• Problem
Extract all lines that hold "style" from the records below.

• Material for the task

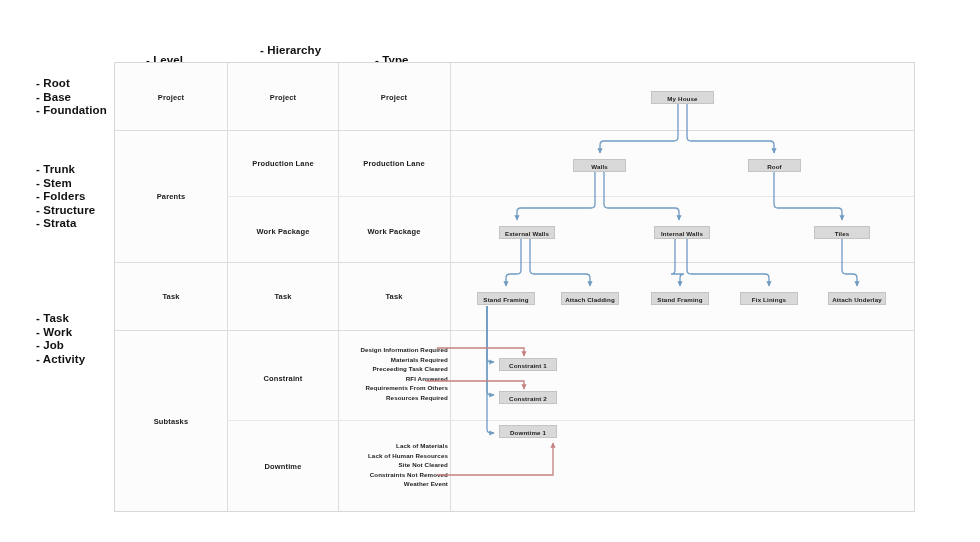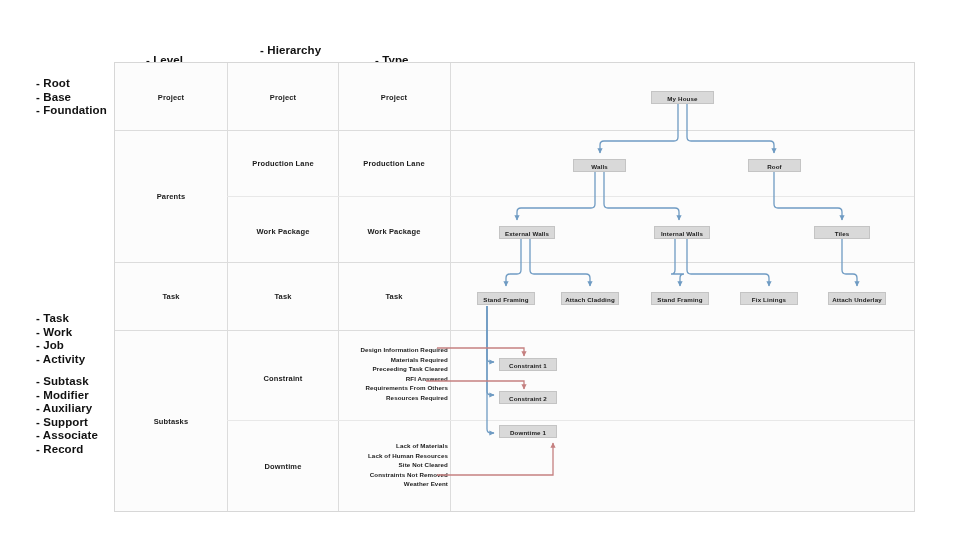--- a/index.html
+++ b/index.html
@@ -112,6 +112,11 @@
   <div class="row-head" style="left:36px;top:77px;">- Root
 - Base
 - Foundation</div>
+  <div class="row-head" style="left:36px;top:163px;">- Trunk
+- Stem
+- Folders
+- Structure
+- Strata</div>
   <div class="row-head" style="left:36px;top:268px;margin-top:44px;">- Task
 - Work
 - Job

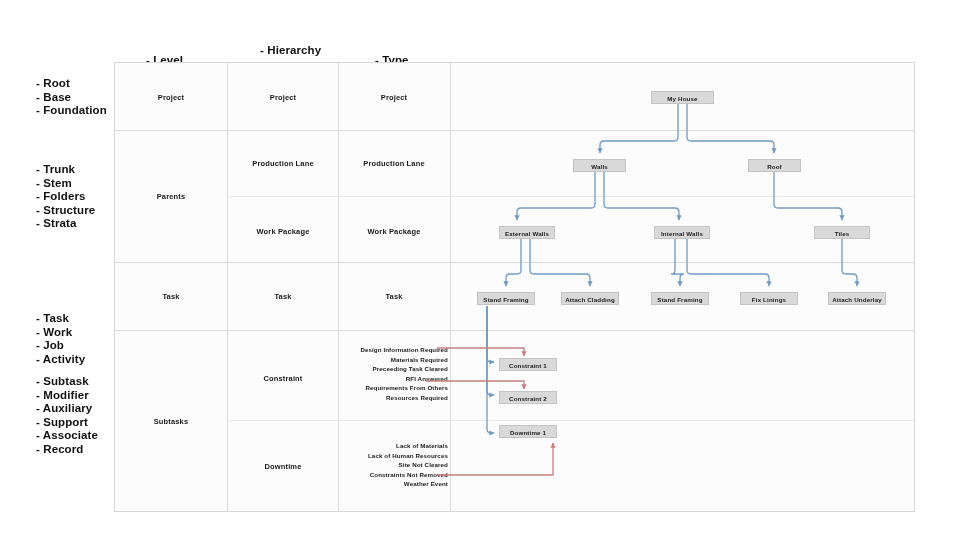--- a/index.html
+++ b/index.html
@@ -121,12 +121,6 @@
 - Work
 - Job
 - Activity</div>
-  <div class="row-head" style="left:36px;top:375px;">- Subtask
-- Modifier
-- Auxiliary
-- Support
-- Associate
-- Record</div>
 
   <div class="tbl">
 

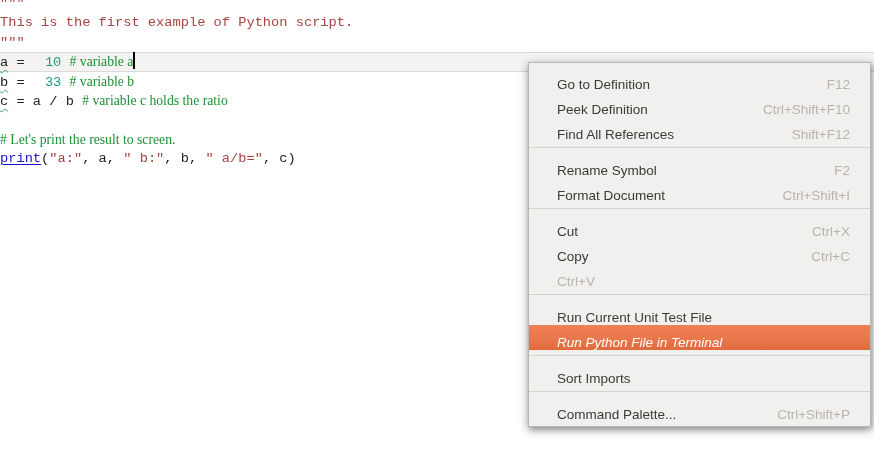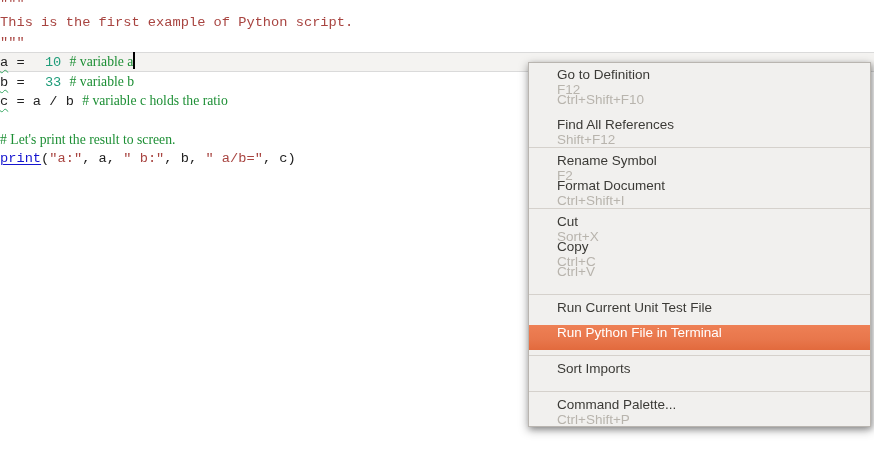--- a/index.html
+++ b/index.html
@@ -77,10 +77,9 @@
   .menu-item {
     height: 25px;
     display: flex;
-    align-items: flex-start;
+    align-items: flex-end;
     padding: 0 20px 0 28px;
     cursor: default;
-    flex-direction: column;
   }
   .menu-label { flex: 1 1 auto; white-space: nowrap; }
   .menu-shortcut { flex: 0 0 auto; color: var(--shortcut-text); white-space: nowrap; }

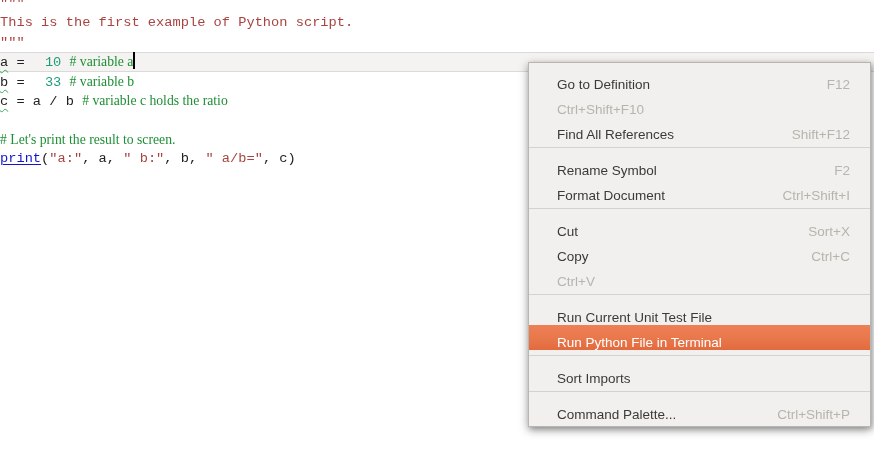--- a/index.html
+++ b/index.html
@@ -106,6 +106,7 @@
       <span class="menu-shortcut">F12</span>
     </div>
     <div class="menu-item">
+      <span class="menu-label">Peek Definition</span>
       <span class="menu-shortcut">Ctrl+Shift+F10</span>
     </div>
     <div class="menu-item">

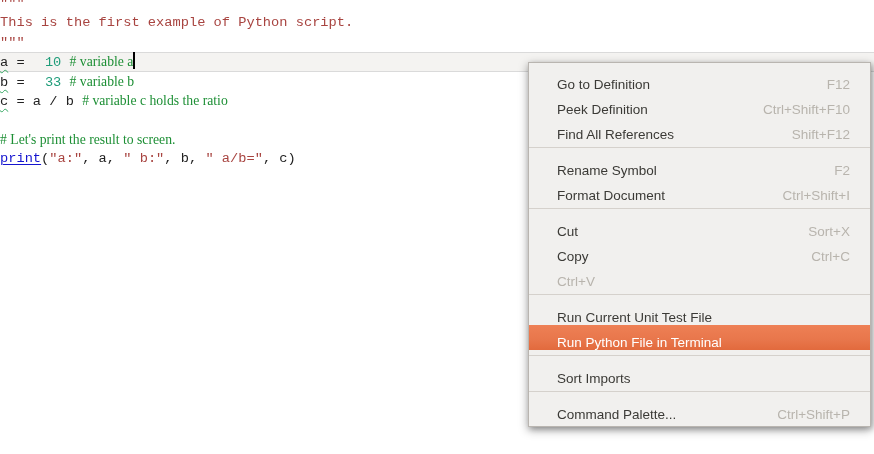--- a/index.html
+++ b/index.html
@@ -125,7 +125,7 @@
     <div class="menu-separator"></div>
     <div class="menu-item">
       <span class="menu-label">Cut</span>
-      <span class="menu-shortcut">Sort+X</span>
+      <span class="menu-shortcut">Ctrl+X</span>
     </div>
     <div class="menu-item">
       <span class="menu-label">Copy</span>

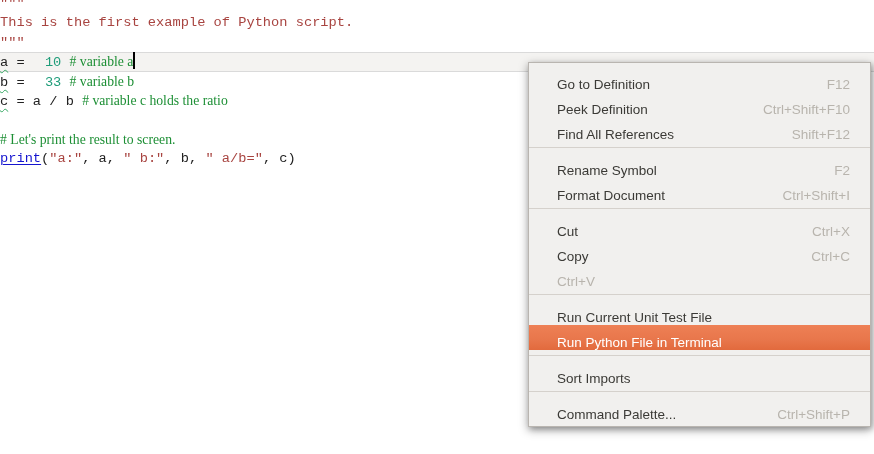--- a/index.html
+++ b/index.html
@@ -86,7 +86,7 @@
   .menu-item.highlighted {
     background: linear-gradient(to bottom, #ee8055, var(--menu-highlight) 60%, #e26a3d);
   }
-  .menu-item.highlighted .menu-label { color: #ffffff; }
+  .menu-item.highlighted .menu-label { color: #ffffff; font-style: italic; }
   .menu-separator {
     height: 1px;
     margin: 5px 0;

• Solved exercise
   <div class="row-head" style="left:36px;top:77px;">- Root
+  <div class="row-head" style="left:36px;top:163px;">- Trunk
   <div class="row-head" style="left:36px;top:268px;margin-top:44px;">- Task
-  <div class="row-head" style="left:36px;top:375px;">- Subtask
+  .menu-item.highlighted .menu-label { color: #ffffff; font-style: italic; }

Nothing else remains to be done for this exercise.